[Dataset excerpts]
==*==

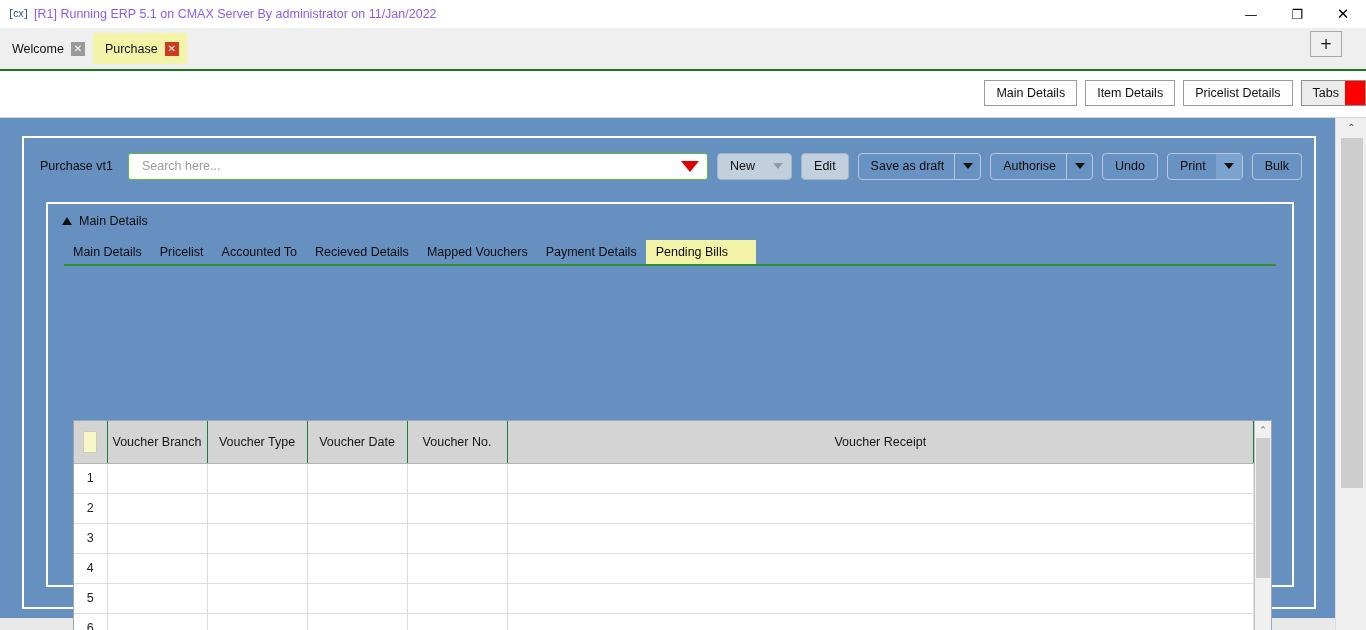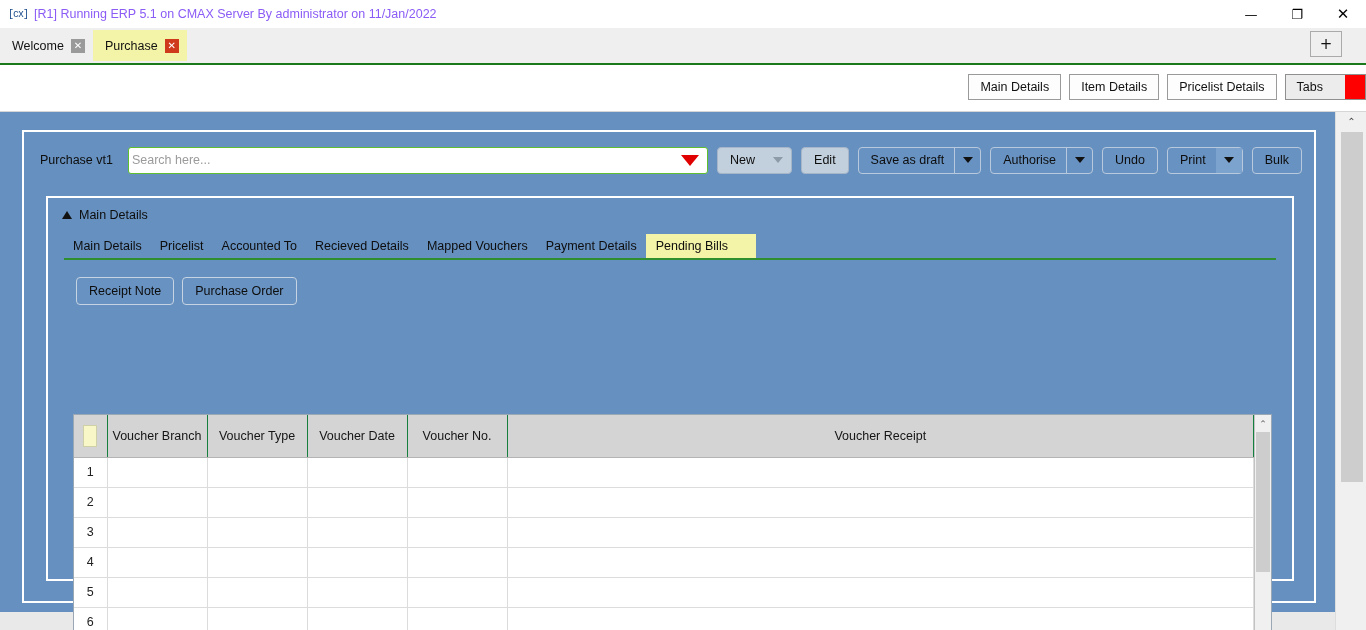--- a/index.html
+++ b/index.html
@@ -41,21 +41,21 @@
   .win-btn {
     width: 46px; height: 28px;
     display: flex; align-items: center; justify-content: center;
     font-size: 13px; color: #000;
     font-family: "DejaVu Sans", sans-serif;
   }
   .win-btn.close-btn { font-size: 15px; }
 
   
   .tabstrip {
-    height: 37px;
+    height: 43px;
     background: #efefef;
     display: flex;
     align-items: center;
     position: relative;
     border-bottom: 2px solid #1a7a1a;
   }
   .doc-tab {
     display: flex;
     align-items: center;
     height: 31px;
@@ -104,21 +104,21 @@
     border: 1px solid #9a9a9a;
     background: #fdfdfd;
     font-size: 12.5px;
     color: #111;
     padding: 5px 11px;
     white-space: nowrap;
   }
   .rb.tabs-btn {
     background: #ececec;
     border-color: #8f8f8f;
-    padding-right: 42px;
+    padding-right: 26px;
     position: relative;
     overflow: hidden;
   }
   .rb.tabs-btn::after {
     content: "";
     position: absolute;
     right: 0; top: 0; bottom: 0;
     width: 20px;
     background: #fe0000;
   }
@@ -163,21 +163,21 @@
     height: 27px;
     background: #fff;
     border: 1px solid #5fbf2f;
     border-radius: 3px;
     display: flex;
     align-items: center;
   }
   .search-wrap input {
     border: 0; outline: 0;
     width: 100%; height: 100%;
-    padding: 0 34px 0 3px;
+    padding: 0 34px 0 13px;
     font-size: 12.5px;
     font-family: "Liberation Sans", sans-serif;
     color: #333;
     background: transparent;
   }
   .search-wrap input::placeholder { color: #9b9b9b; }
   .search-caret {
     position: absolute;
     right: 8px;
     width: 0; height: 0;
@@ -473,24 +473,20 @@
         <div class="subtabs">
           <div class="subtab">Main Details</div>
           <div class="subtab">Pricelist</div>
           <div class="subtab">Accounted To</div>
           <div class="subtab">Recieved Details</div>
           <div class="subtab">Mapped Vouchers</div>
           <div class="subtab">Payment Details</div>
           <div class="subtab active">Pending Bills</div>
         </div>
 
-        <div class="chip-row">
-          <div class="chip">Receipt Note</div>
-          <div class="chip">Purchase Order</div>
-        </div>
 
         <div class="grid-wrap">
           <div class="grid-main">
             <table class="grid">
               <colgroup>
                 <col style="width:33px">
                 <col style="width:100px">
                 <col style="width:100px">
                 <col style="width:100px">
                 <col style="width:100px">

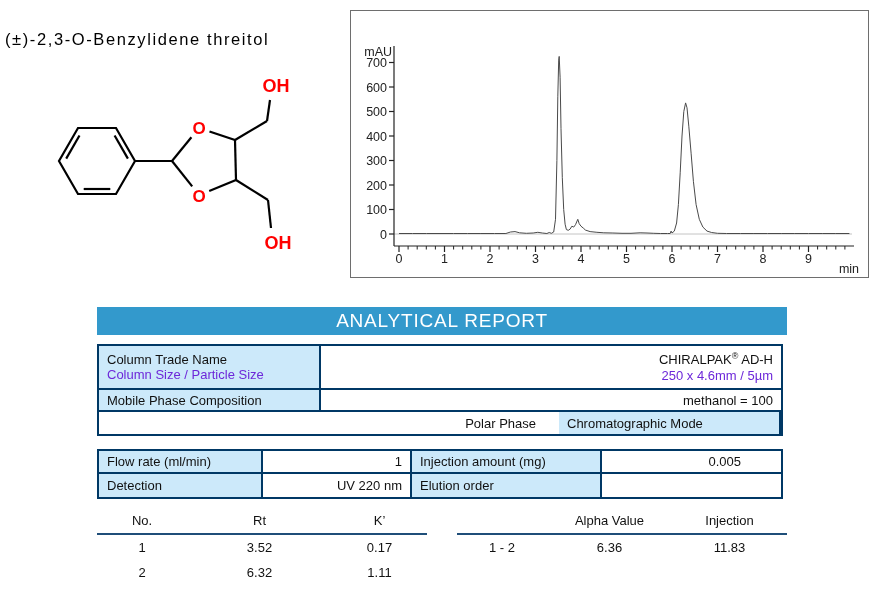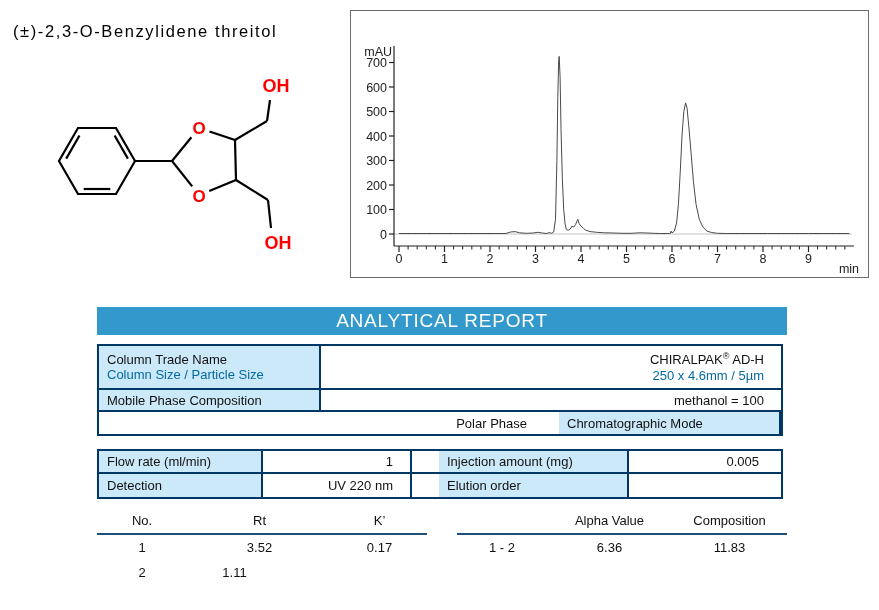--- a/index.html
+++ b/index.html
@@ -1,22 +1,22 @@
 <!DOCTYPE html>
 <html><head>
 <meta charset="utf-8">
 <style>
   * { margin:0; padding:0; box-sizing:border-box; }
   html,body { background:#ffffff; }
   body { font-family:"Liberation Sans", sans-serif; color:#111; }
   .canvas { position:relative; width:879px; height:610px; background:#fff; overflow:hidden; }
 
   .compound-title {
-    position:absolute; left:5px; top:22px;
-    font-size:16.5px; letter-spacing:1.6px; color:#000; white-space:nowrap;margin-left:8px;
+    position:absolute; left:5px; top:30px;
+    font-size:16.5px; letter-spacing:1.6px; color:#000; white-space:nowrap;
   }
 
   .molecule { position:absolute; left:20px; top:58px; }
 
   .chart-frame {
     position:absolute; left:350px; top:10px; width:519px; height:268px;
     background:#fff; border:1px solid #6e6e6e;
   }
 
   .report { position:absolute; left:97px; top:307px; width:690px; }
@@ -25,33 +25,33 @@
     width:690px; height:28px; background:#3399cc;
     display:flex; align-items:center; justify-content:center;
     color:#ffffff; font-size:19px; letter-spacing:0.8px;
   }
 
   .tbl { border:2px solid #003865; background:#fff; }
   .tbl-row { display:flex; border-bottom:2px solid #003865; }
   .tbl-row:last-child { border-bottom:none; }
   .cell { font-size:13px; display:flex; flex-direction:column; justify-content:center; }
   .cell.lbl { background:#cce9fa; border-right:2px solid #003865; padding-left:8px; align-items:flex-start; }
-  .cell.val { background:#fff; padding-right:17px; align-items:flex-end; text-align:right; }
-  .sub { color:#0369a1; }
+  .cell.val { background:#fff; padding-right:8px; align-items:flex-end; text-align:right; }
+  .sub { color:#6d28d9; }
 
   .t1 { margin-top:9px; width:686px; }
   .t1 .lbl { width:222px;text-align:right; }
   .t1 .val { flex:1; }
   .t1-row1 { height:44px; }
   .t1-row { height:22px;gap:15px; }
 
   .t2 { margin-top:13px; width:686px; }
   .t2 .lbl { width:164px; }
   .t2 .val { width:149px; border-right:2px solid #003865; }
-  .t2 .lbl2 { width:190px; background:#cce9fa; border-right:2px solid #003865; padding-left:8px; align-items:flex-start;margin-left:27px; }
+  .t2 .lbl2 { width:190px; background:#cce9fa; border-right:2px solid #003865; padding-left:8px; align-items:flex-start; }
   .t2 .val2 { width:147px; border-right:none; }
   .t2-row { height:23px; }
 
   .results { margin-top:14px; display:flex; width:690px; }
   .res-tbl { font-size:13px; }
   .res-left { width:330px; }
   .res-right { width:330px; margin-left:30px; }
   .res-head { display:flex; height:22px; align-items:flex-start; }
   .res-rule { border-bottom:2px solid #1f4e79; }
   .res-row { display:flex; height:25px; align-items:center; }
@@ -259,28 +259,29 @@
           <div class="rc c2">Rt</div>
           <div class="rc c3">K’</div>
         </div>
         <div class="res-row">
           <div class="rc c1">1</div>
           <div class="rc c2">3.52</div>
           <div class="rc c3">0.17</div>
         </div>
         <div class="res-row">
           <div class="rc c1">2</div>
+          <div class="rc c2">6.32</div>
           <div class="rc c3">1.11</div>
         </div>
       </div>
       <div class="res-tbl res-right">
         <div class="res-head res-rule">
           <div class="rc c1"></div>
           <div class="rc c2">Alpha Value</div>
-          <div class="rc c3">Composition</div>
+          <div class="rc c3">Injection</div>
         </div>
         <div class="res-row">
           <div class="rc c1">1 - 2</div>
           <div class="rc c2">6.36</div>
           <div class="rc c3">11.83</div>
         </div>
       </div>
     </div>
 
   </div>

==*==

TASK OBJECTIVE:
Set down every record word for word and leave out the pictures.

SOLUTION:
--- a/index.html
+++ b/index.html
@@ -41,21 +41,21 @@
   .win-btn {
     width: 46px; height: 28px;
     display: flex; align-items: center; justify-content: center;
     font-size: 13px; color: #000;
     font-family: "DejaVu Sans", sans-serif;
   }
   .win-btn.close-btn { font-size: 15px; }
 
   
   .tabstrip {
-    height: 37px;
+    height: 43px;
     background: #efefef;
     display: flex;
     align-items: center;
     position: relative;
     border-bottom: 2px solid #1a7a1a;
   }
   .doc-tab {
     display: flex;
     align-items: center;
     height: 31px;
@@ -104,21 +104,21 @@
     border: 1px solid #9a9a9a;
     background: #fdfdfd;
     font-size: 12.5px;
     color: #111;
     padding: 5px 11px;
     white-space: nowrap;
   }
   .rb.tabs-btn {
     background: #ececec;
     border-color: #8f8f8f;
-    padding-right: 42px;
+    padding-right: 26px;
     position: relative;
     overflow: hidden;
   }
   .rb.tabs-btn::after {
     content: "";
     position: absolute;
     right: 0; top: 0; bottom: 0;
     width: 20px;
     background: #fe0000;
   }
@@ -163,21 +163,21 @@
     height: 27px;
     background: #fff;
     border: 1px solid #5fbf2f;
     border-radius: 3px;
     display: flex;
     align-items: center;
   }
   .search-wrap input {
     border: 0; outline: 0;
     width: 100%; height: 100%;
-    padding: 0 34px 0 3px;
+    padding: 0 34px 0 13px;
     font-size: 12.5px;
     font-family: "Liberation Sans", sans-serif;
     color: #333;
     background: transparent;
   }
   .search-wrap input::placeholder { color: #9b9b9b; }
   .search-caret {
     position: absolute;
     right: 8px;
     width: 0; height: 0;
@@ -473,24 +473,20 @@
         <div class="subtabs">
           <div class="subtab">Main Details</div>
           <div class="subtab">Pricelist</div>
           <div class="subtab">Accounted To</div>
           <div class="subtab">Recieved Details</div>
           <div class="subtab">Mapped Vouchers</div>
           <div class="subtab">Payment Details</div>
           <div class="subtab active">Pending Bills</div>
         </div>
 
-        <div class="chip-row">
-          <div class="chip">Receipt Note</div>
-          <div class="chip">Purchase Order</div>
-        </div>
 
         <div class="grid-wrap">
           <div class="grid-main">
             <table class="grid">
               <colgroup>
                 <col style="width:33px">
                 <col style="width:100px">
                 <col style="width:100px">
                 <col style="width:100px">
                 <col style="width:100px">

--- a/index.html
+++ b/index.html
@@ -1,22 +1,22 @@
 <!DOCTYPE html>
 <html><head>
 <meta charset="utf-8">
 <style>
   * { margin:0; padding:0; box-sizing:border-box; }
   html,body { background:#ffffff; }
   body { font-family:"Liberation Sans", sans-serif; color:#111; }
   .canvas { position:relative; width:879px; height:610px; background:#fff; overflow:hidden; }
 
   .compound-title {
-    position:absolute; left:5px; top:22px;
-    font-size:16.5px; letter-spacing:1.6px; color:#000; white-space:nowrap;margin-left:8px;
+    position:absolute; left:5px; top:30px;
+    font-size:16.5px; letter-spacing:1.6px; color:#000; white-space:nowrap;
   }
 
   .molecule { position:absolute; left:20px; top:58px; }
 
   .chart-frame {
     position:absolute; left:350px; top:10px; width:519px; height:268px;
     background:#fff; border:1px solid #6e6e6e;
   }
 
   .report { position:absolute; left:97px; top:307px; width:690px; }
@@ -25,33 +25,33 @@
     width:690px; height:28px; background:#3399cc;
     display:flex; align-items:center; justify-content:center;
     color:#ffffff; font-size:19px; letter-spacing:0.8px;
   }
 
   .tbl { border:2px solid #003865; background:#fff; }
   .tbl-row { display:flex; border-bottom:2px solid #003865; }
   .tbl-row:last-child { border-bottom:none; }
   .cell { font-size:13px; display:flex; flex-direction:column; justify-content:center; }
   .cell.lbl { background:#cce9fa; border-right:2px solid #003865; padding-left:8px; align-items:flex-start; }
-  .cell.val { background:#fff; padding-right:17px; align-items:flex-end; text-align:right; }
-  .sub { color:#0369a1; }
+  .cell.val { background:#fff; padding-right:8px; align-items:flex-end; text-align:right; }
+  .sub { color:#6d28d9; }
 
   .t1 { margin-top:9px; width:686px; }
   .t1 .lbl { width:222px;text-align:right; }
   .t1 .val { flex:1; }
   .t1-row1 { height:44px; }
   .t1-row { height:22px;gap:15px; }
 
   .t2 { margin-top:13px; width:686px; }
   .t2 .lbl { width:164px; }
   .t2 .val { width:149px; border-right:2px solid #003865; }
-  .t2 .lbl2 { width:190px; background:#cce9fa; border-right:2px solid #003865; padding-left:8px; align-items:flex-start;margin-left:27px; }
+  .t2 .lbl2 { width:190px; background:#cce9fa; border-right:2px solid #003865; padding-left:8px; align-items:flex-start; }
   .t2 .val2 { width:147px; border-right:none; }
   .t2-row { height:23px; }
 
   .results { margin-top:14px; display:flex; width:690px; }
   .res-tbl { font-size:13px; }
   .res-left { width:330px; }
   .res-right { width:330px; margin-left:30px; }
   .res-head { display:flex; height:22px; align-items:flex-start; }
   .res-rule { border-bottom:2px solid #1f4e79; }
   .res-row { display:flex; height:25px; align-items:center; }
@@ -259,28 +259,29 @@
           <div class="rc c2">Rt</div>
           <div class="rc c3">K’</div>
         </div>
         <div class="res-row">
           <div class="rc c1">1</div>
           <div class="rc c2">3.52</div>
           <div class="rc c3">0.17</div>
         </div>
         <div class="res-row">
           <div class="rc c1">2</div>
+          <div class="rc c2">6.32</div>
           <div class="rc c3">1.11</div>
         </div>
       </div>
       <div class="res-tbl res-right">
         <div class="res-head res-rule">
           <div class="rc c1"></div>
           <div class="rc c2">Alpha Value</div>
-          <div class="rc c3">Composition</div>
+          <div class="rc c3">Injection</div>
         </div>
         <div class="res-row">
           <div class="rc c1">1 - 2</div>
           <div class="rc c2">6.36</div>
           <div class="rc c3">11.83</div>
         </div>
       </div>
     </div>
 
   </div>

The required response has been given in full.